DOWN in the South, by the waste without sail on it  
 Far from the zone of the blossom and tree  
Lieth, with winter and whirlwind and wail on it,  
 Ghost of a land by the ghost of a sea.  
Weird is the mist from the summit to base of it;  
 Sun of its heaven is wizened and grey;  
Phantom of light is the light on the face of it  
 Never is night on it, never is day!  
Here is the shore without flower or bird on it;  
 Here is no litany sweet of the springs  
Only the haughty, harsh thunder is heard on it,  
 Only the storm, with a roar in its wings!  
 
Shadow of moon is the moon in the sky of it  
 Wan as the face of a wizard, and far!  
Never there shines from the firmament high of it  
 Grace of the planet or glory of star.  
All the year round, in the place of white days on it  
 All the year round where there never is night  
Lies a great sinister, bitter, blind haze on it:  
 Growth that is neither of darkness nor light!  
Wild is the cry of the sea in the caves by it  
 Sea that is smitten by spears of the snow;  
Desolate songs are the songs of the waves by it  
 Down in the South, where the ships never go.  
 
Storm from the Pole is the singer that sings to it  
 Hymns of the land at the planets grey verge.  

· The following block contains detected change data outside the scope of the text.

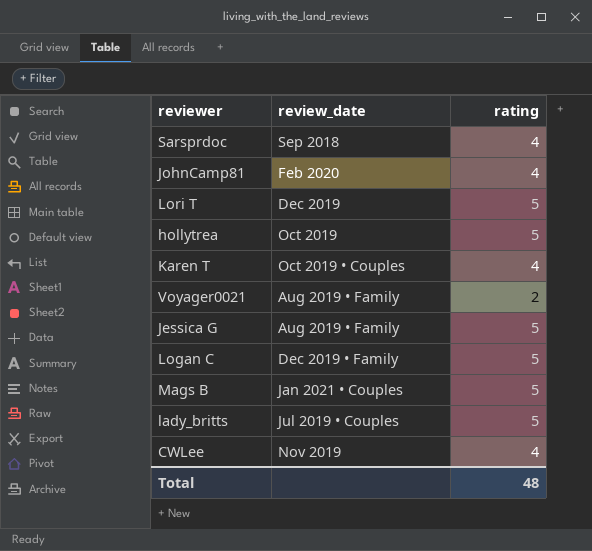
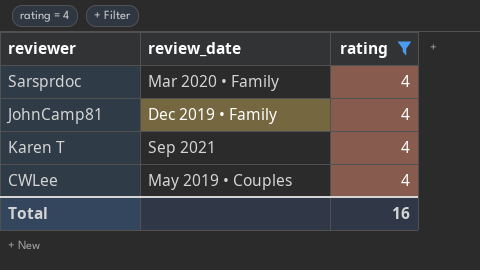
filter: none -> rating = 4
Sarsprdoc | review_date: Sep 2018 -> Mar 2020 • Family
JohnCamp81 | review_date: Feb 2020 -> Dec 2019 • Family
Karen T | review_date: Oct 2019 • Couples -> Sep 2021
CWLee | review_date: Nov 2019 -> May 2019 • Couples
Total | rating: 48 -> 16

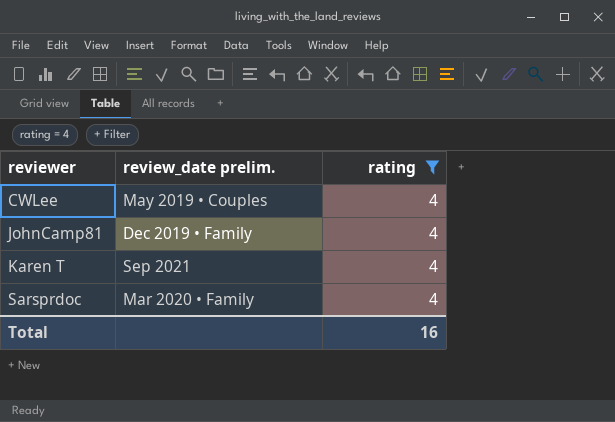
row order: none -> reviewer ascending
column name: review_date -> review_date prelim.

Thunder discloses dark, wonderful things to it  
 Thunder, and rain, and the dolorous surge.  
Hills with no hope of a wing or a leaf on them,  
 Scarred with the chronicles written by flame,  
Stare through the gloom of inscrutable grief on them,  
 Down on the horns of the gulfs without name.  

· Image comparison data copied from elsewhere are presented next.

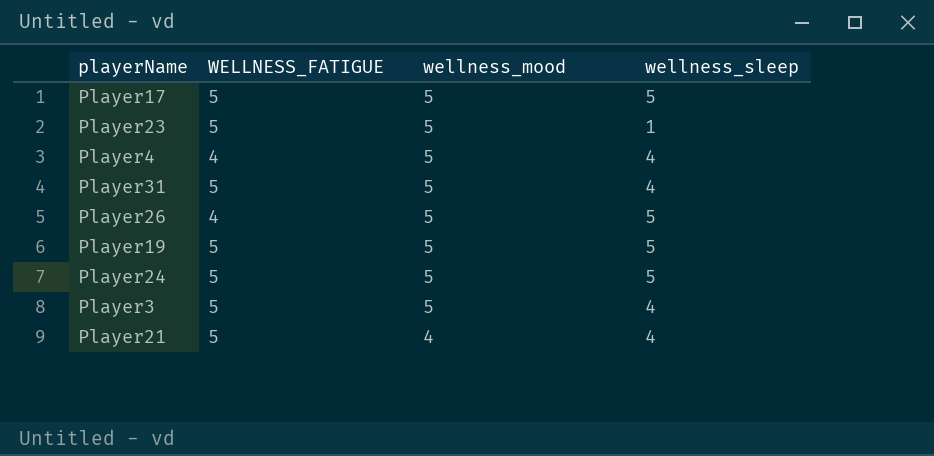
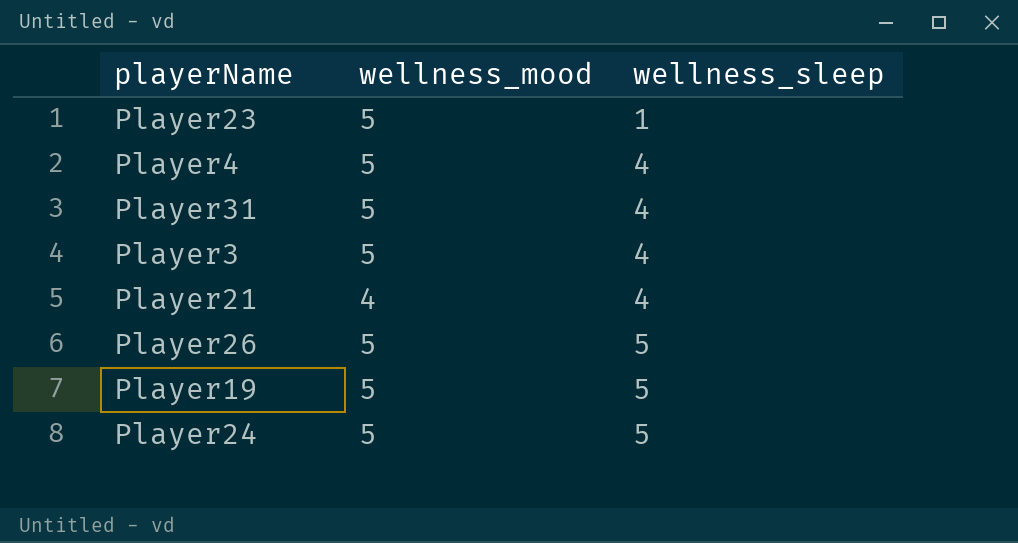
row order: wellness_mood descending -> wellness_sleep ascending
column WELLNESS_FATIGUE | position: 2 -> none
row Player17: 5 | 5 | 5 -> none

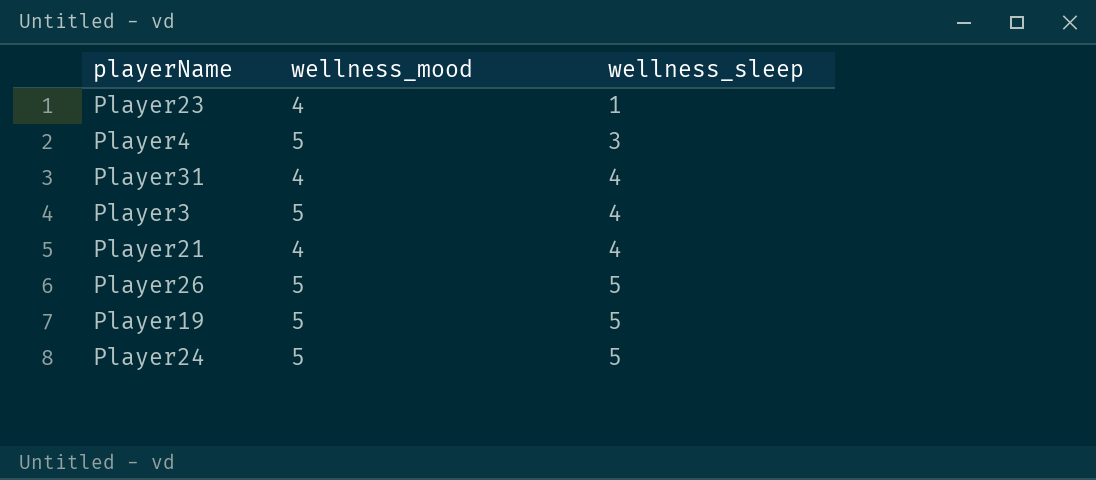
Player23 | wellness_mood: 5 -> 4
Player4 | wellness_sleep: 4 -> 3
Player31 | wellness_mood: 5 -> 4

Cliffs with the records of fierce flying fires on them  
 Loom over perilous pits of eclipse;  
Alps, with anathema stamped in the spires on them  
 Out by the wave with a curse on its lips.  
 
Never is sign of soft, beautiful green on it  
 Never the colour, the glory of rose!  
Neither the fountain nor river is seen on it,  
 Naked its crags are, and barren its snows!  
Blue as the face of the drowned is the shore of it  
 Shore, with the capes of indefinite cave.  

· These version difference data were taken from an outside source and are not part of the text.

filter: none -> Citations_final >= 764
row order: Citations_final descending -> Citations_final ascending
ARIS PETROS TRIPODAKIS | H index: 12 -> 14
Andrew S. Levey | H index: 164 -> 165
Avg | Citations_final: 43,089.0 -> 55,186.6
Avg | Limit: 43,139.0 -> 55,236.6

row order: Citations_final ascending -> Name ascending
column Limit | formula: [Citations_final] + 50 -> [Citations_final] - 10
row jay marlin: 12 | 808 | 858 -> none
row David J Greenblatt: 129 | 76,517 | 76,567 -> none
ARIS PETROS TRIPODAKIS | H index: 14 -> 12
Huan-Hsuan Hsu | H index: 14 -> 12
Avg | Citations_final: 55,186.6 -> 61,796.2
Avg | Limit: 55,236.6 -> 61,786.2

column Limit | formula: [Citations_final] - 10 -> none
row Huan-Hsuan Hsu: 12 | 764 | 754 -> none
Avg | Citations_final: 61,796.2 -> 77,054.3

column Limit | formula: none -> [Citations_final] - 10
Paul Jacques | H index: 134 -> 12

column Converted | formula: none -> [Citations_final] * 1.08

Strange is the voice of its wind, and the roar of it  
 Startles the mountain and hushes the wave.  
Out to the South and away to the north of it,  
 Spectral and sad are the spaces untold!  
All the year round a great cry goeth forth of it  
 Sob of this leper of lands in the cold.  
 
No man hath stood, all its bleak, bitter years on it  
 Fall of a foot on its wastes is unknown:  
Only the sound of the hurricanes spears on it  
 Breaks with the shout from the uttermost zone.  
Blind are its bays with the shadow of bale on them;  
 Storms of the nadir their rocks have uphurled;  
Earthquake hath registered deeply its tale on them  
 Tale of distress from the dawn of the world!  
There are the gaps, with the surges that seethe in them  
 Gaps in whose jaws is a menace that glares!  
There the wan reefs, with the merciless teeth in them,  
 Gleam on a chaos that startles and scares!  
 
Back in the dawn of this beautiful sphere, on it  
 Land of the dolorous, desolate face  
Beamed the blue day; and the bountiful year on it  
 Fostered the leaf and the blossom of grace.  
Grand were the lights of its midsummer noon on it  
 Mornings of majesty shone on its seas:  
Glitter of star and the glory of moon on it  
 Fell, in the march of the musical breeze.  
Valleys and hills, with the whisper of wing in them,  
 Dells of the daffodilspaces impearled,  
Flowered and flashed with the splendour of Spring in them  
 Back in the morn of this wonderful world.  
 
Soft were the words that the thunder then said to it  
 Said to this lustre of emerald plain;  
Sun brought the yellow, the green, and the red to it  
 Sweet were the songs of its silvery rain.  
Voices of water and wind in the bays of it  
 Lingered, and lulled like the psalm of a dream.  
Fair were the nights and effulgent the days of it  
 Moon was in shadow and shade in the beam.  
Summers chief throne was the marvellous coast of it,  
 Home of the Spring was its luminous lea:  
Garden of glitter! but only the ghost of it  
 Moans in the South by the ghost of a sea.